▶ Directions: Would you transcribe word for word every line from the one containing "(453, 1022) none -> [617,1381,626,1389] a" to the end of the data, both ends included, and leave out the rest?

▶ Source material:
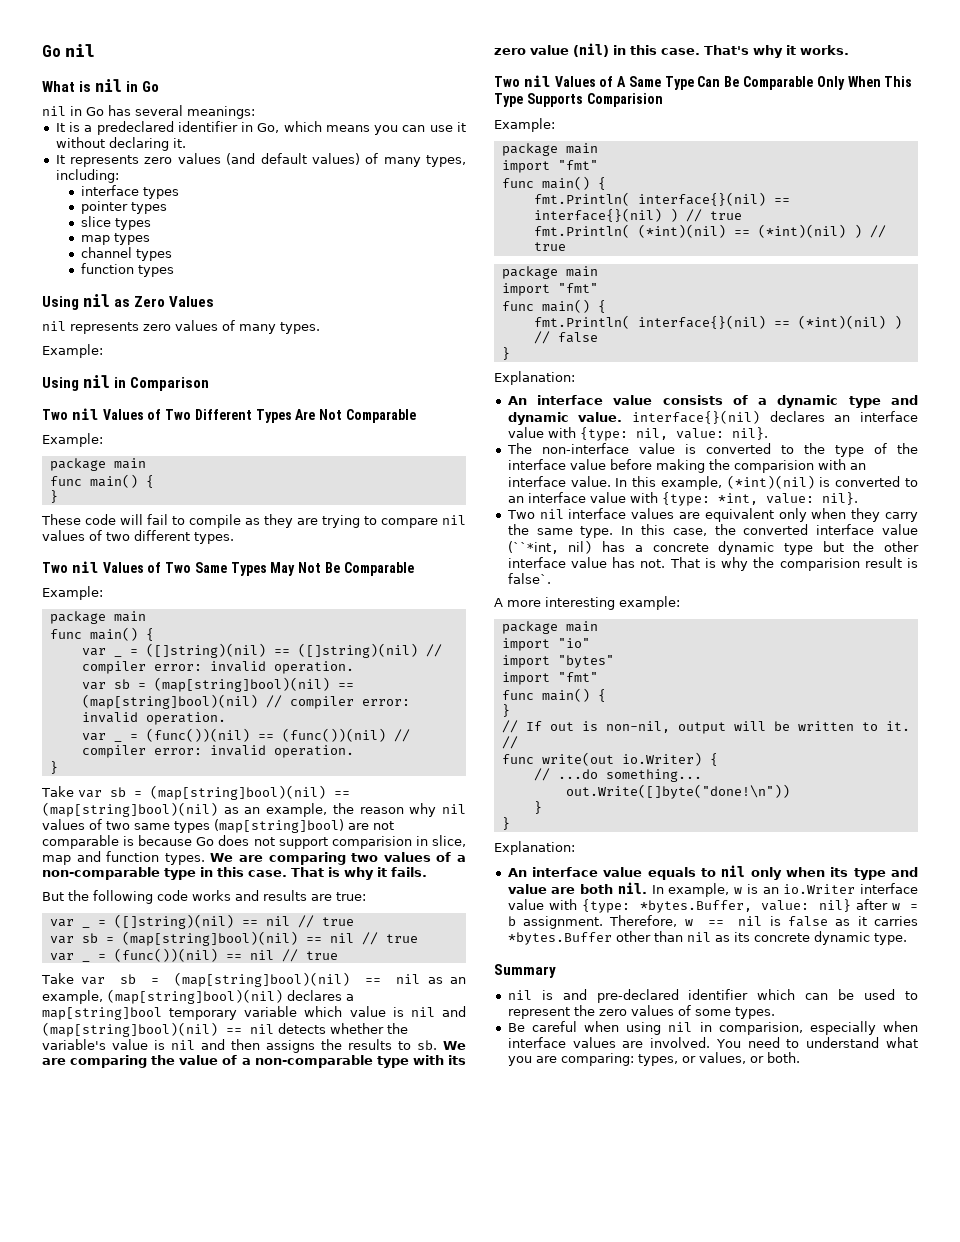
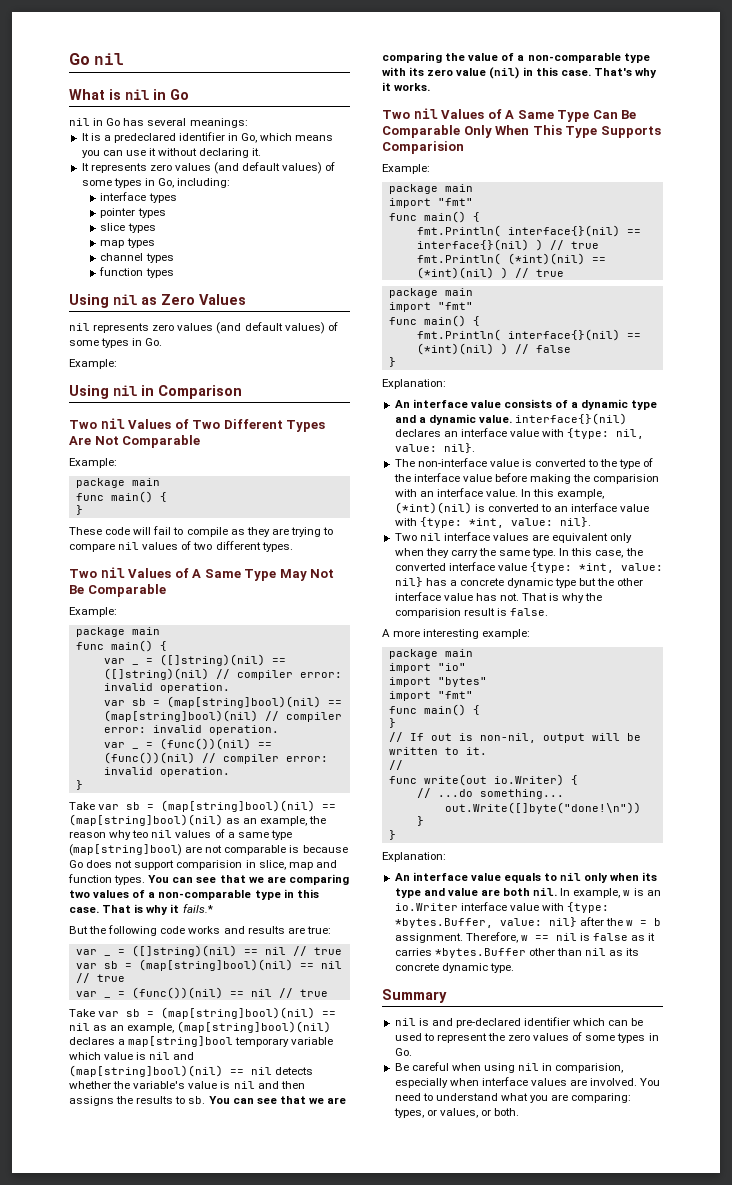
[383,155,466,167] many types, -> [81,178,174,188] some types in Go,
[222,320,320,334] of many types. -> [216,322,338,334] [69,338,163,348] (and default values) of some types in Go.
[165,562,267,576] Two Same Types -> [192,569,277,581] A Same Type
[442,804,467,814] [42,819,210,833] nil values of two same types -> [132,829,292,840] teo nil values of a same type
[210,853,234,862] We -> [148,875,264,883] You can see that we
[391,867,427,877] fails. -> [182,904,213,913] fails.*
[443,1041,466,1050] We -> [208,1096,324,1104] You can see that we
(918, 400) none -> [418,417,426,423] a
[507,540,593,554] (``*int, nil) -> [529,562,663,573] [394,577,423,587] {type: *int, value: nil}
[507,573,551,584] false`. -> [509,608,548,616] false.
(889, 904) none -> [605,918,623,926] the
[734,1007,775,1019] types. -> [617,1033,659,1043] [394,1048,412,1056] types in Go.

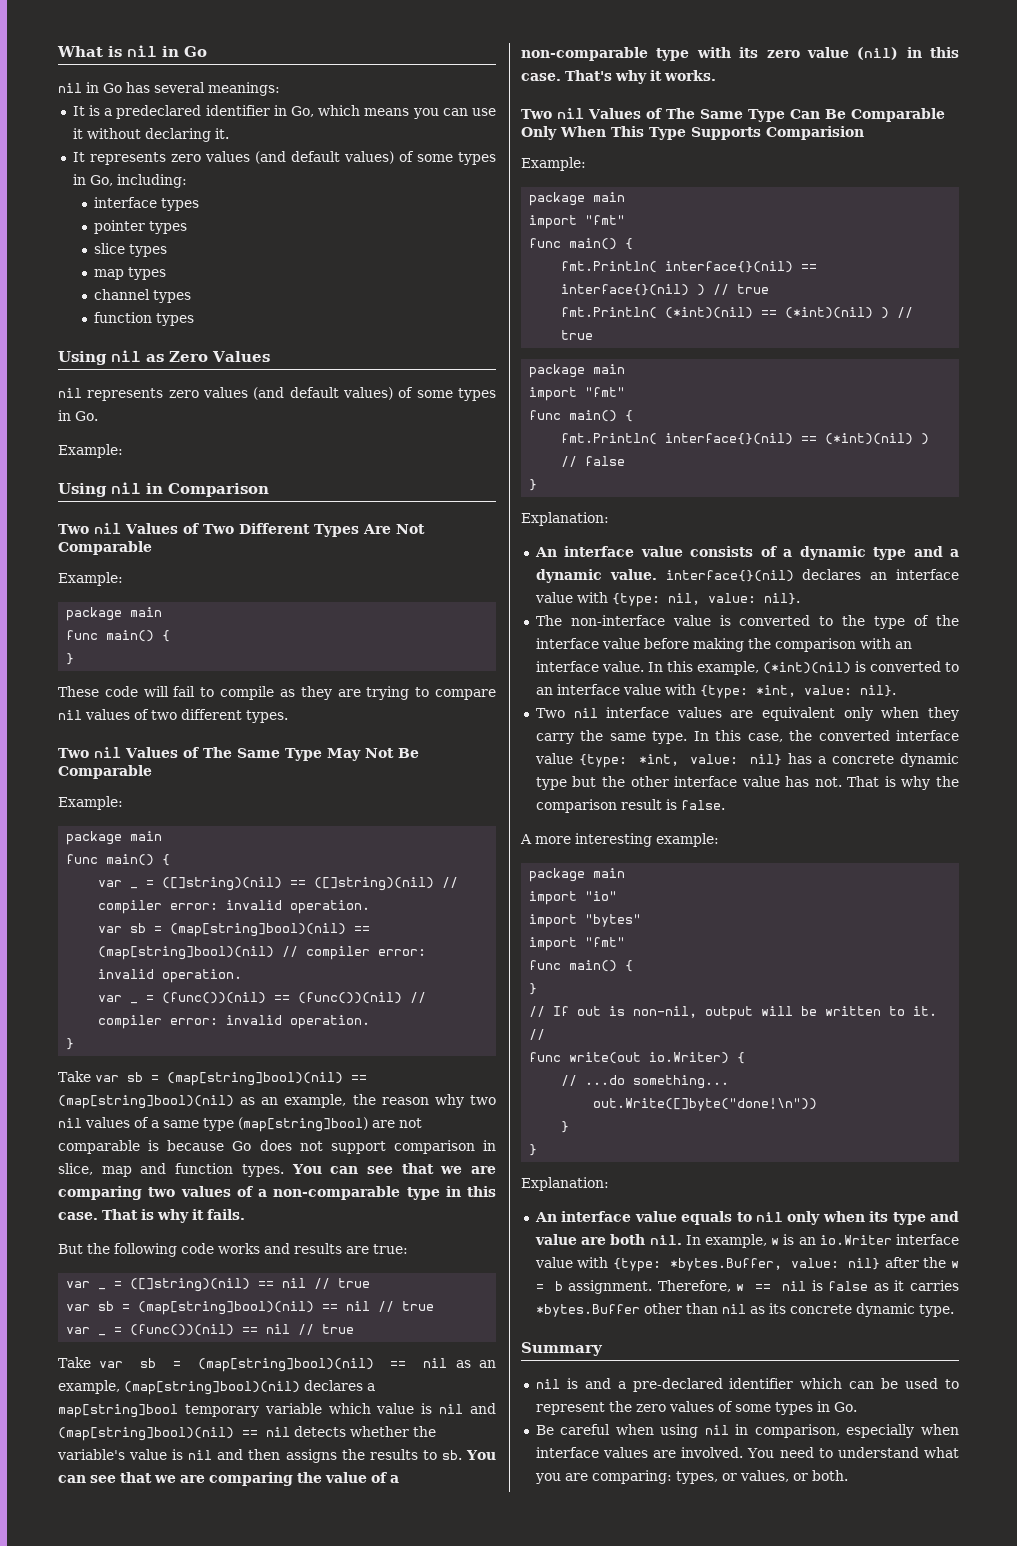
[69,53,125,65] Go nil // -> (57, 51) none
[192,569,202,578] A -> [202,747,232,758] The
[132,830,149,838] teo -> [470,1095,497,1105] two
[176,860,243,870] comparision -> [393,1140,475,1154] comparison
[182,904,213,913] fails.* -> [207,1209,245,1220] fails.
[505,110,515,119] A -> [665,108,695,119] The
[593,474,660,484] comparision -> [774,638,856,652] comparison
[394,608,461,618] comparision -> [535,799,617,813] comparison
(453, 1022) none -> [617,1381,626,1389] a
[555,1063,624,1073] comparision, -> [754,1424,840,1438] comparison,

▶ Output of the task:
(453, 1022) none -> [617,1381,626,1389] a
[555,1063,624,1073] comparision, -> [754,1424,840,1438] comparison,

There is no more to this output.